[Change listing data]
#####
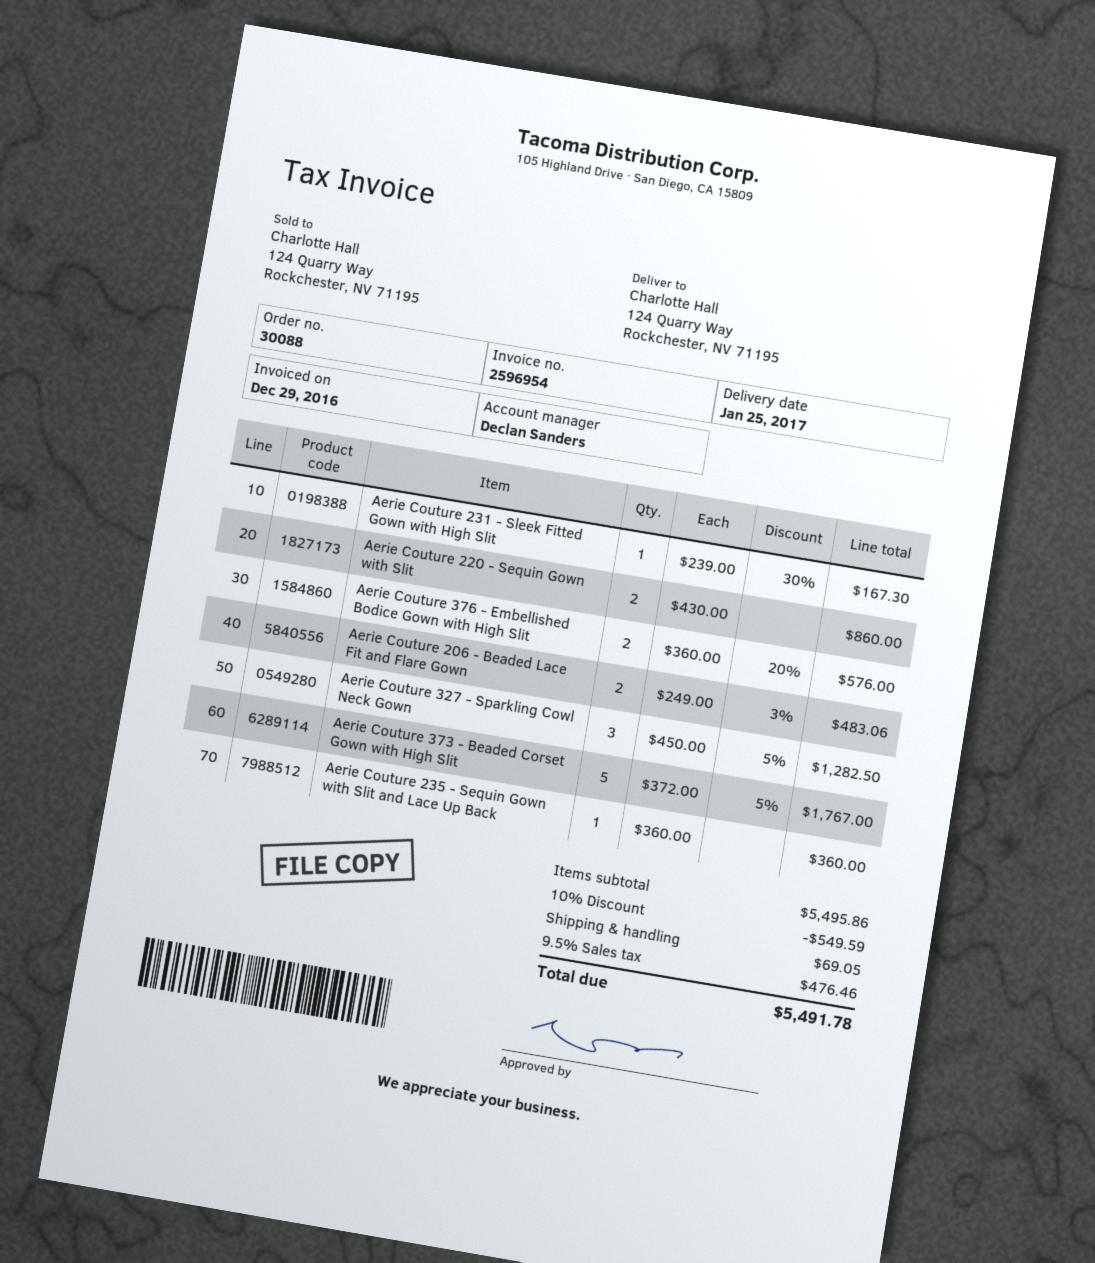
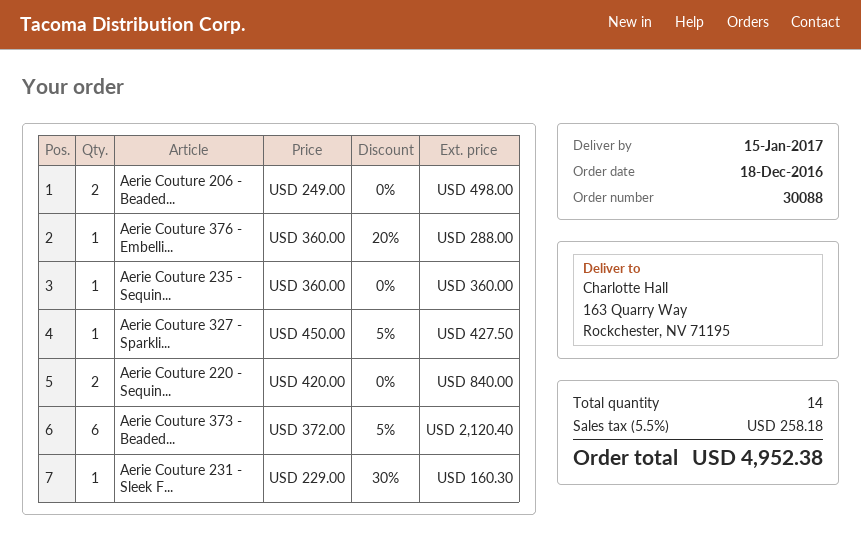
delivery date: 2017-01-25 -> 2017-01-15
ship to: 124 Quarry Way, Rockchester, NV 71195 -> 163 Quarry Way, Rockchester, NV 71195
Aerie Couture 231 - Sleek Fitted Gown with High Slit: 1 x 239.00 - 30% = 167.30 -> 1 x 229.00 - 30% = 160.30
Aerie Couture 220 - Sequin Gown with Slit: 2 x 430.00 = 860.00 -> 2 x 420.00 = 840.00
Aerie Couture 376 - Embellished Bodice Gown with High Slit: 2 x 360.00 - 20% = 576.00 -> 1 x 360.00 - 20% = 288.00
Aerie Couture 206 - Beaded Lace Fit and Flare Gown: 2 x 249.00 - 3% = 483.06 -> 2 x 249.00 = 498.00
Aerie Couture 327 - Sparkling Cowl Neck Gown: 3 x 450.00 - 5% = 1282.50 -> 1 x 450.00 - 5% = 427.50
Aerie Couture 373 - Beaded Corset Gown with High Slit: 5 x 372.00 - 5% = 1767.00 -> 6 x 372.00 - 5% = 2120.40
discount: 10% = 549.59 -> none
shipping: 69.05 -> none
tax: 9.5% = 476.46 -> 5.5% = 258.18
total: 5491.78 -> 4952.38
#####
AIM OF THE EXERCISE —
Only the wording of the records is wanted: copy it all exactly and omit the pictures.

SOLUTION TO THE EXERCISE —
delivery date: 2017-01-25 -> 2017-01-15
ship to: 124 Quarry Way, Rockchester, NV 71195 -> 163 Quarry Way, Rockchester, NV 71195
Aerie Couture 231 - Sleek Fitted Gown with High Slit: 1 x 239.00 - 30% = 167.30 -> 1 x 229.00 - 30% = 160.30
Aerie Couture 220 - Sequin Gown with Slit: 2 x 430.00 = 860.00 -> 2 x 420.00 = 840.00
Aerie Couture 376 - Embellished Bodice Gown with High Slit: 2 x 360.00 - 20% = 576.00 -> 1 x 360.00 - 20% = 288.00
Aerie Couture 206 - Beaded Lace Fit and Flare Gown: 2 x 249.00 - 3% = 483.06 -> 2 x 249.00 = 498.00
Aerie Couture 327 - Sparkling Cowl Neck Gown: 3 x 450.00 - 5% = 1282.50 -> 1 x 450.00 - 5% = 427.50
Aerie Couture 373 - Beaded Corset Gown with High Slit: 5 x 372.00 - 5% = 1767.00 -> 6 x 372.00 - 5% = 2120.40
discount: 10% = 549.59 -> none
shipping: 69.05 -> none
tax: 9.5% = 476.46 -> 5.5% = 258.18
total: 5491.78 -> 4952.38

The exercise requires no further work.